DaskParallelRunner #

DaskParallelRunner(
    single_worker: AbstractRunner,
    patience: int = 5,
    dask_client: Client | None = None,
)

基类: AbstractRunner

用于以分布式方式提交和收集作业的接口。DaskParallelRunner 旨在遵循桥接设计模式。然而,为了减少单线程实现与并行实现中的代码量,DaskParallelRunner 包装了一个 BaseRunner 对象,该对象随后在 n_workers 上并行执行。

然后,通过传递一个实现 run 方法并能以串行方式执行的 AbstractRunner 来构造此类。接下来,这个包装类使用 dask 初始化 N 个 AbstractRunner,它们主动等待 TrialInfo 以生成 RunInfo 对象。

更准确地说,工作模型如下:

  1. 强化器通过 TrialInfo 对象指定要运行的“内容”(配置/实例/种子)。
  2. 一个抽象运行器接收此 TrialInfo 对象并通过 submit_trial 启动任务。对于 DaskParallelRunner,n_workers 接收 DaskParallelRunner.single_worker 的 pickle 对象,每个对象都具有来自 DaskParallelRunner.single_worker.run() 的 run 方法。
  3. TrialInfo 对象以分布式方式运行,其结果在每个工作器本地可用。结果由 iter_results 收集,然后传递给 SMBO。
  4. 异常也在每个工作器本地可用,需要收集。

Dask 使用 Future 对象,这些对象通过 DaskParallelRunner.client 进行管理。

参数#

single_worker : AbstractRunner 一个用于分布式运行的运行器。将使用 n_workers 进行分发。patience: int,默认为 5 如果工作器失败,等待工作器可用的时间(秒)。dask_client: Client | None,默认为 None 用户创建的 dask 客户端,可用于启动 dask 集群,然后将 SMAC 附加到其上。如果显式提供,此客户端将不会自动关闭,需要手动关闭。如果未提供(默认),将为您创建一个本地客户端并在完成后关闭。
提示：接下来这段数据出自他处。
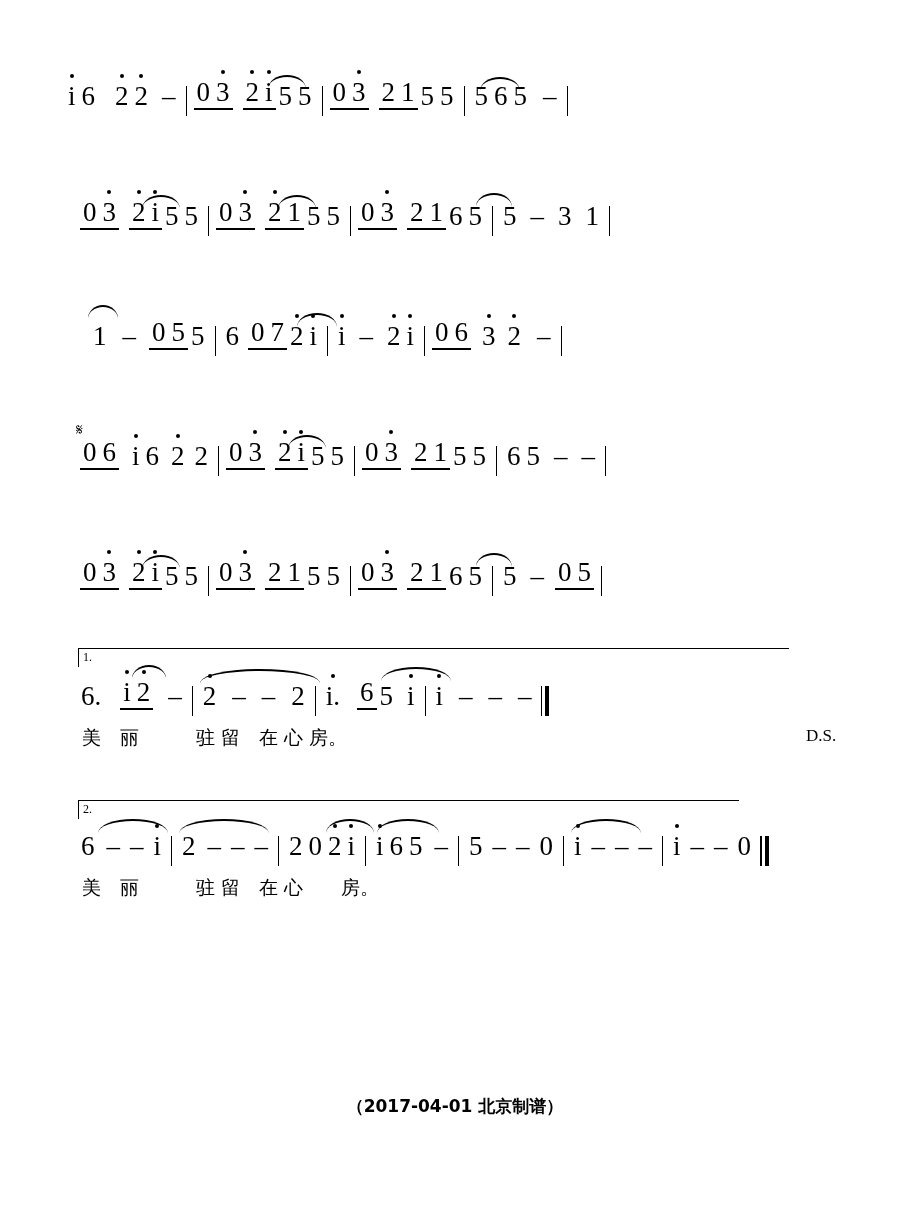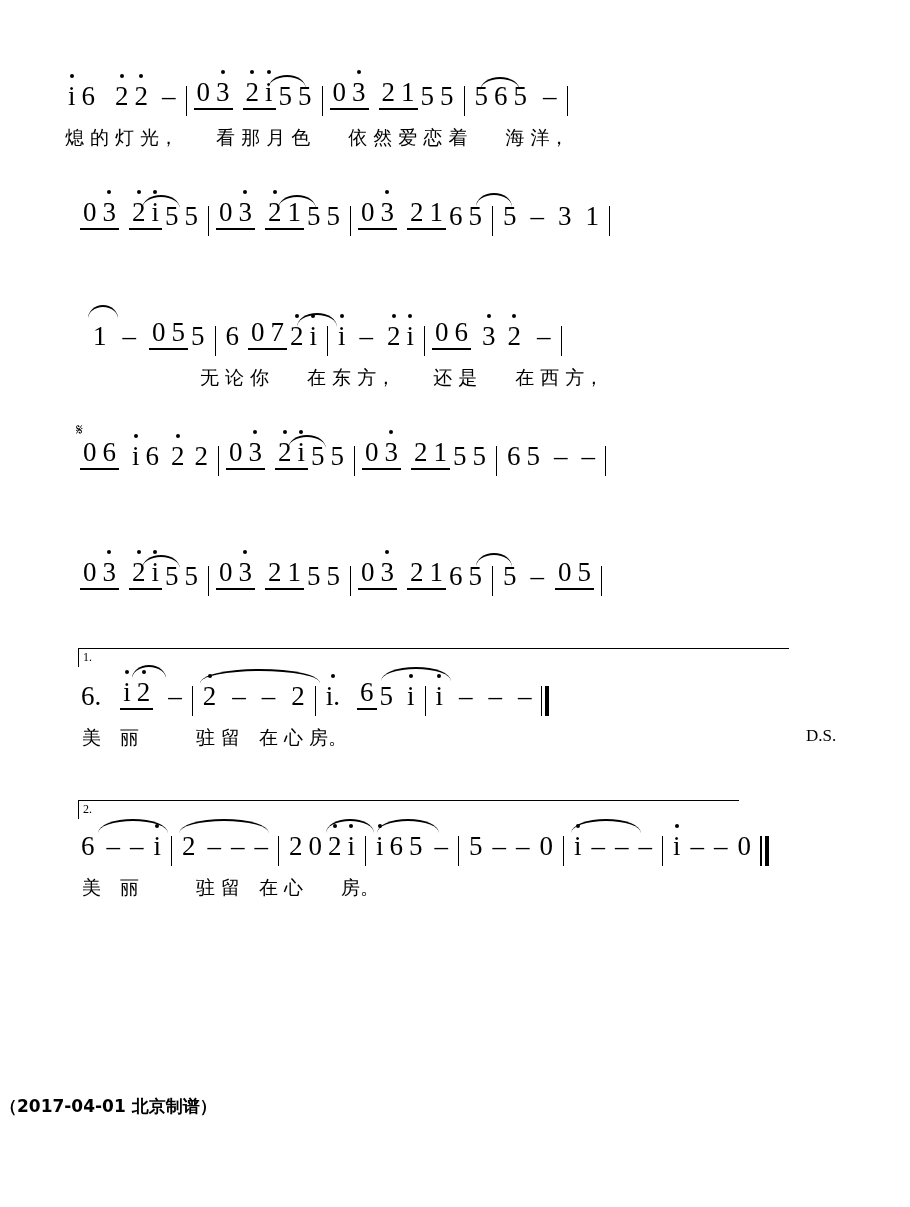--- a/index.html
+++ b/index.html
@@ -182,9 +182,6 @@
       </div>
       <span class="bar"></span>
     </div>
-    <div class="lyric-row">
-      <span>熄 的 灯 光，　　看 那 月 色　　依 然 爱 恋 着　　海 洋，</span>
-    </div>
   </div>
 
   <div class="system" style="position:absolute; left:80px; top:180px; width:780px;">

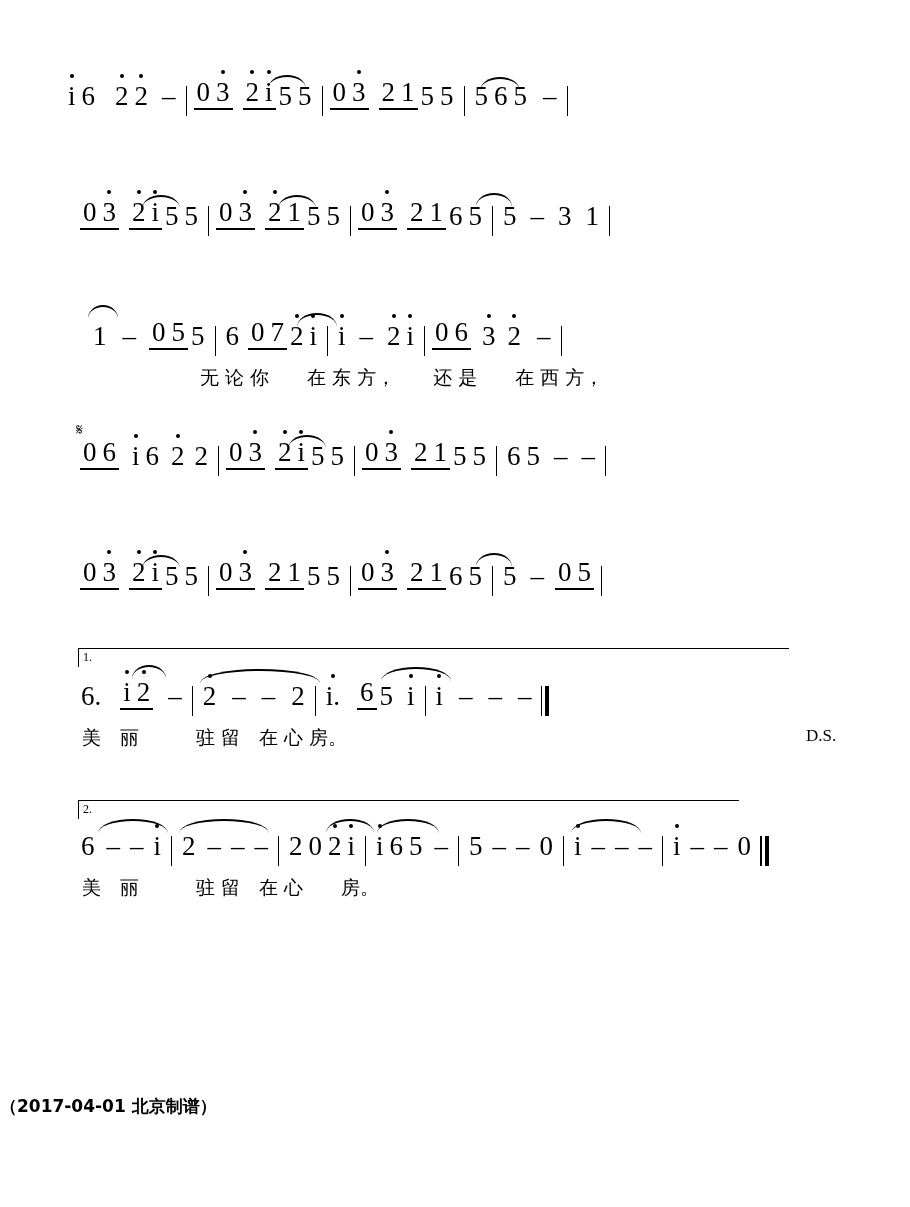--- a/index.html
+++ b/index.html
@@ -267,10 +267,6 @@
       </div>
       <span class="bar"></span>
     </div>
-    <div class="lyric-row">
-      <span style="display:inline-block;width:110px"></span>
-      <span>无 论 你　　在 东 方，　　还 是　　在 西 方，</span>
-    </div>
   </div>
 
   <div class="system" style="position:absolute; left:80px; top:420px; width:780px;">

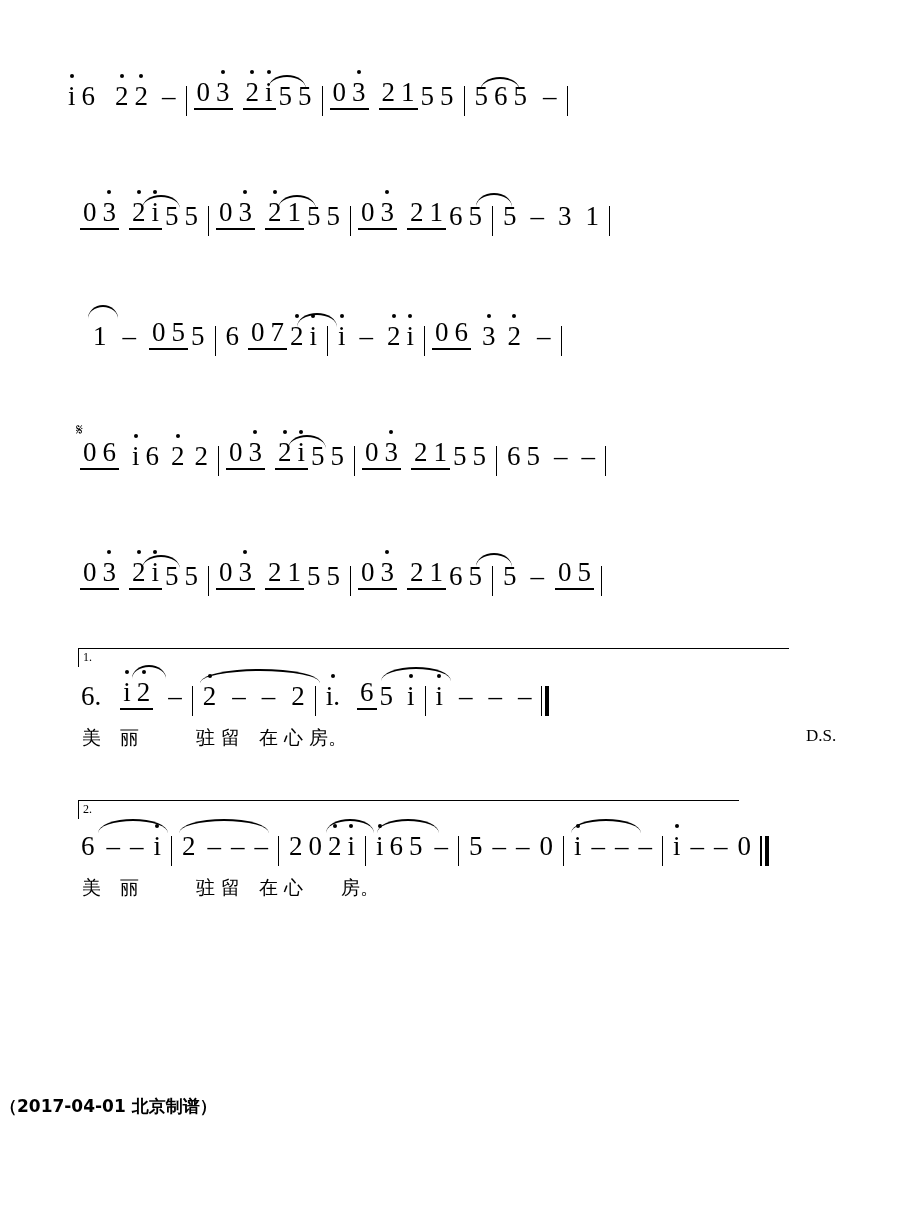--- a/index.html
+++ b/index.html
@@ -132,7 +132,7 @@
     position: absolute;
     left: 0;
     width: 910px;
-    text-align: left;
+    text-align: center;
     font-family: "DejaVu Sans", sans-serif;
     font-weight: bold;
     font-size: 17px;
源代码位于 smac/runner/dask_runner.py
def __init__(
    self,
    single_worker: AbstractRunner,
    patience: int = 5,
    dask_client: Client | None = None,
):
    super().__init__(
        scenario=single_worker._scenario,
        required_arguments=single_worker._required_arguments,
    )

    # The single worker to hold on to and call run on
    self._single_worker = single_worker

    # The list of futures that dask will use to indicate in progress runs
    self._pending_trials: list[Future] = []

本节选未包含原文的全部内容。